My heart belongs to Our Lady, and I am her slave according to the Total Consecration. I endorse this type of 'holy slavery,' because Jesus (through Mary) provides for our every need and he is the Master of us all.

That being said, we humans are imperfect. We sin, we stray from God's path and without His grace we can do nothing. But at the same time, some people are given authority and power, and some are not. For example, I am a woman and I think it is fitting to submit to my husband when I get married. However, he is also held to a high standard and is supposed to make all his decisions with my best interest at heart. I'm also a layperson, therefore I do not rely on my own understanding, but defer to the authority that God has put on this earth to guide His people.
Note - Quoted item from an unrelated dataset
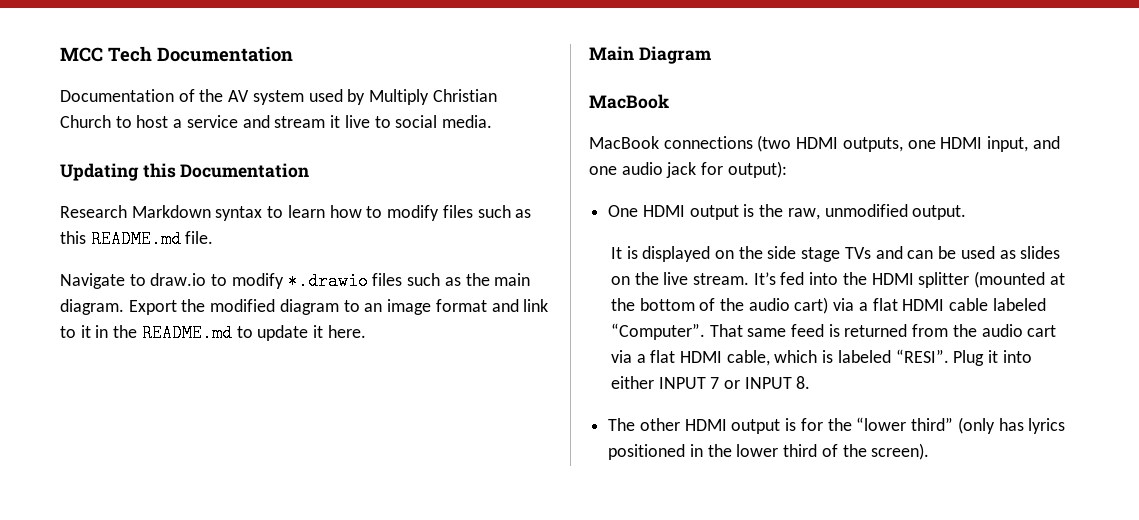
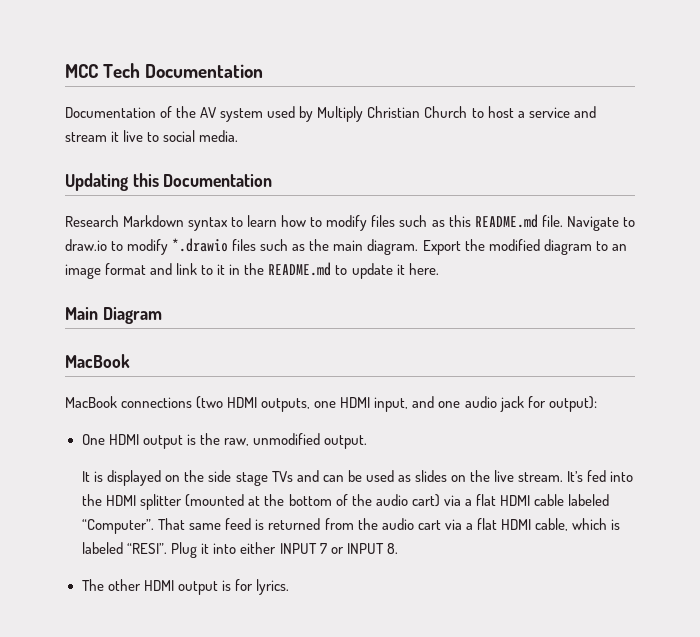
(214, 237) // -> (563, 221) none
[827,417,1066,434] [608,443,930,460] the “lower third” (only has lyrics positioned in the lower third of the screen). -> [255,579,289,595] lyrics.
Authority exists for a reason, and an imbalance of power is not necessarily a bad thing. However, power must always be exercised with responsibility. I don't really know anything about the slavery that existed in Biblical times, but I know that at times the social conventions have changed, and slavery isn't necessarily always the way it was in 18th century America. At times, it has been downright cushy.

If a master puts the welfare of ALL members of a household (including slaves) before his own, then that is a good thing. And if a slave obeys his master, even when it is difficult, that is also a good thing. Our society could use a healthy dose of obedience and meekness.

In the end, we are all servants of God, whether or not we are in positions of leadership or lowliness.